Whārangi 1: Biography
Tripe, Mary Elizabeth
Artist, art teacher
I tuhia tēnei haurongo e Jane Vial,, ā, i tāngia tuatahitia ki Ngā Tāngata Taumata Rau Ko te wāhanga , 1996.
Mary Elizabeth Richardson was one of several successful artists to emerge during the 1890s, a period of creativity in New Zealand art. As M. E. R. Tripe she became a portrait painter of national importance, as well as a teacher and formidable influence on Wellington art for over 30 years.
Born on 14 September 1870 at Opawa, Christchurch, New Zealand, Mary – or Mollie, as she became known – was the daughter of Edward Richardson, a civil engineer, politician and runholder, and his second wife, Frances Mary Elizabeth Corke. Mollie was educated at Miss Povey's school, Opawa, before attending Christchurch Girls' High School in 1884. Her father was re-elected to the House of Representatives that year, and, on becoming minister for public works, moved the family to Wellington. Mollie entered the Wellington School of Design's art department in 1886, graduating in 1890 with an art class teacher's certificate, the first person to complete this advanced training solely in Australasia. The certificate qualified her to operate her own art school.
In 1889 Mollie Richardson was appointed drawing instructor at the Wellington School of Design, which was renamed the Wellington Technical School in 1891. She was awarded the art master's certificate in 1894. At the school she worked alongside the director, Arthur Dewhurst Riley, and staff members Mabel Hill and James Nairn. During the 1890s this was the most progressive art department in the country, and its teachers were well known – and sometimes controversial – artists. Richardson was known for her vital and vigorous personality and for the warm sympathy and understanding she showed towards all students, regardless of their ability.

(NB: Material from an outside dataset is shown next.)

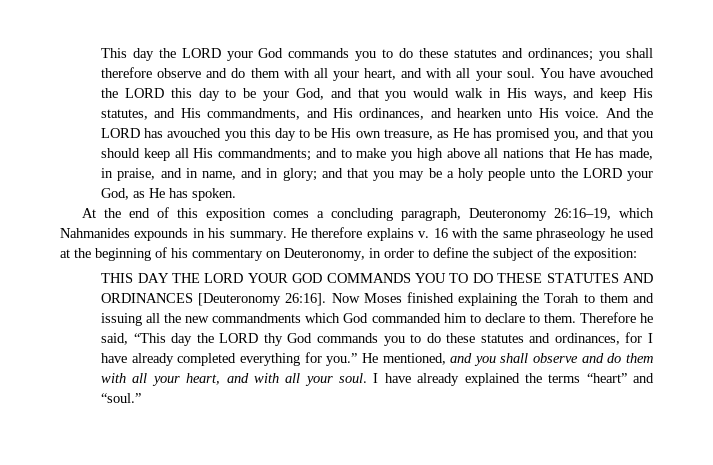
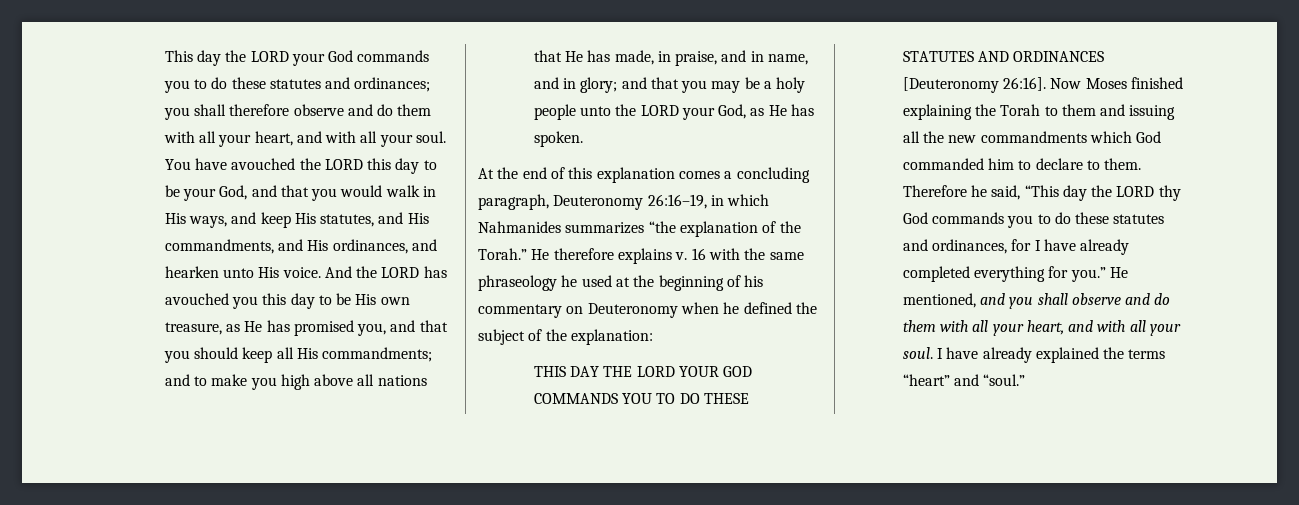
- At the end of this exposition comes a concluding paragraph, Deuteronomy 26:16–19, which Nahmanides expounds in his summary.
+ At the end of this explanation comes a concluding paragraph, Deuteronomy 26:16–19, in which Nahmanides summarizes “the explanation of the Torah.”
- 16 with the same phraseology he used at the beginning of his commentary on Deuteronomy, in order to define the subject of the exposition:
+ 16 with the same phraseology he used at the beginning of his commentary on Deuteronomy when he defined the subject of the explanation:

Initially, Richardson painted in the new impressionist style and exhibited with the breakaway group, the Wellington Art Club. However, she soon distanced herself from the prevailing avant-garde atmosphere of the school. Writing in Art in New Zealand in 1931, she clearly proclaimed her scepticism concerning many modernist developments in painting; her preference for more conservative styles based on draughtsmanship is evident in her portraits. Yet her late work also shows a readiness to experiment with modernist ideas of colour and form.
At St Peter's Church, Wellington, on 21 November 1900, Mollie Richardson married Joseph Albert Tripe, a barrister and solicitor. Although she resigned her position at the technical school, Mollie Tripe continued to paint and to teach from a studio at her new home at 11 Selwyn Terrace. From 1900 she signed her paintings M. E. R. Tripe, or MERT.
The Tripes travelled frequently to England and Europe and Mollie studied portraiture in London with Frederic Whiting. Over the years she became a leading New Zealand portraitist. She painted prominent Wellington citizens Dorothy Kate Richmond, David Gray Young, Zoe La Trobe and Alison Kirkcaldie (as the Queen of Sheba), as well as national figures Sir Robert Stout, Sir Frederic Truby King, Sir Michael Myers and William Edward Sanders VC.
Tripe often represented her female sitters as chic and modern women. Claribel Williams, who began work as a cleaner for Tripe during the 1920s and later became her model, recalled that a steady flow of sitters and students passed through the Selwyn Terrace studio. Tripe always spent considerable time in conversation to relax her sitters, and in preparing to paint landscapes. However, once she began to paint she 'worked rapidly with a clear vision'. Her basic artistic philosophy could be summed up in her comment, 'it all boils down to hard work and good drawing'.
Tripe exhibited her work throughout New Zealand and overseas at the Paris Salon of the Société des artistes français, the Royal Academy of Arts and the Royal Society of Portrait Painters, London. She was a long-serving council member of the New Zealand Academy of Fine Arts, having been the first woman appointed to the council in 1893. She was also influential in the formation of the National Art Gallery and its collections, especially the National Portrait collection. After she was widowed in 1926, she continued to undertake painting trips to Europe and also to Canada, despite suffering severely from arthritis in later life. Her self-portrait at an easel was painted in her London studio around the time she was awarded the Coronation Medal in 1937.
M. E. R. Tripe died at her home in Wellington on 21 September 1939, survived by two sons. Her work is held at the Museum of New Zealand Te Papa Tongarewa and in most other public collections. She is often dismissed as a reactionary to modernism, but this view is too simplistic and ignores her sensitivity as a portraitist and the intelligence of her work.